Only the lines from the one containing "row Kevin Scott: none -> 89 | 69 | 6,141 | 6" through the last line below should be written out, exactly and with both ends kept.

RECORDS FOR THIS TASK
· · · · · · ·

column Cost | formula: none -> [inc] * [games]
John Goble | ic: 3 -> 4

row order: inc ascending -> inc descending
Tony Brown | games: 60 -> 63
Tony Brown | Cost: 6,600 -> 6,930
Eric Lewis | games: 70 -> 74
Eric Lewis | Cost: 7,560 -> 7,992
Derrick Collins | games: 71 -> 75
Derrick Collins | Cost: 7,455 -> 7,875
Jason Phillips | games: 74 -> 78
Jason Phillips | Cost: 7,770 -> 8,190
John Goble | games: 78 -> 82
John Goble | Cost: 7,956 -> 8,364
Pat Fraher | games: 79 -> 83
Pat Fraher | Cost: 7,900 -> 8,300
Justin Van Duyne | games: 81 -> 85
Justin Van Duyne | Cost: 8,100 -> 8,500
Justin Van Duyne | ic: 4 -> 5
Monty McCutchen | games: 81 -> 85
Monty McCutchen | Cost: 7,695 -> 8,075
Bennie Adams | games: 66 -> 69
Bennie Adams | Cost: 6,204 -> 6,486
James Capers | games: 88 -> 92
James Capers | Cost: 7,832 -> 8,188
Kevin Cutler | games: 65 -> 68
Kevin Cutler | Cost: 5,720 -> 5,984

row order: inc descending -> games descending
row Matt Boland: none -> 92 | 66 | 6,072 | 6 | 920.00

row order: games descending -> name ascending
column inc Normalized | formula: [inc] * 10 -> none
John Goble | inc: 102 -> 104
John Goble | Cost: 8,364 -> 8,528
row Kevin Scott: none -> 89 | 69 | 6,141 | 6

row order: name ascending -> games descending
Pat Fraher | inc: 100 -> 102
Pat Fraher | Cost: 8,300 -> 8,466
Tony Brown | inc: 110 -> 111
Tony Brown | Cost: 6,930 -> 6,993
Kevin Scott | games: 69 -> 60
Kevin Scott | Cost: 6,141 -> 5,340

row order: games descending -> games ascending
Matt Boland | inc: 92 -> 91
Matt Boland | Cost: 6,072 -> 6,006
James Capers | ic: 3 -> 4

· · · · · · ·

EXERCISE SOLUTION
row Kevin Scott: none -> 89 | 69 | 6,141 | 6

row order: name ascending -> games descending
Pat Fraher | inc: 100 -> 102
Pat Fraher | Cost: 8,300 -> 8,466
Tony Brown | inc: 110 -> 111
Tony Brown | Cost: 6,930 -> 6,993
Kevin Scott | games: 69 -> 60
Kevin Scott | Cost: 6,141 -> 5,340

row order: games descending -> games ascending
Matt Boland | inc: 92 -> 91
Matt Boland | Cost: 6,072 -> 6,006
James Capers | ic: 3 -> 4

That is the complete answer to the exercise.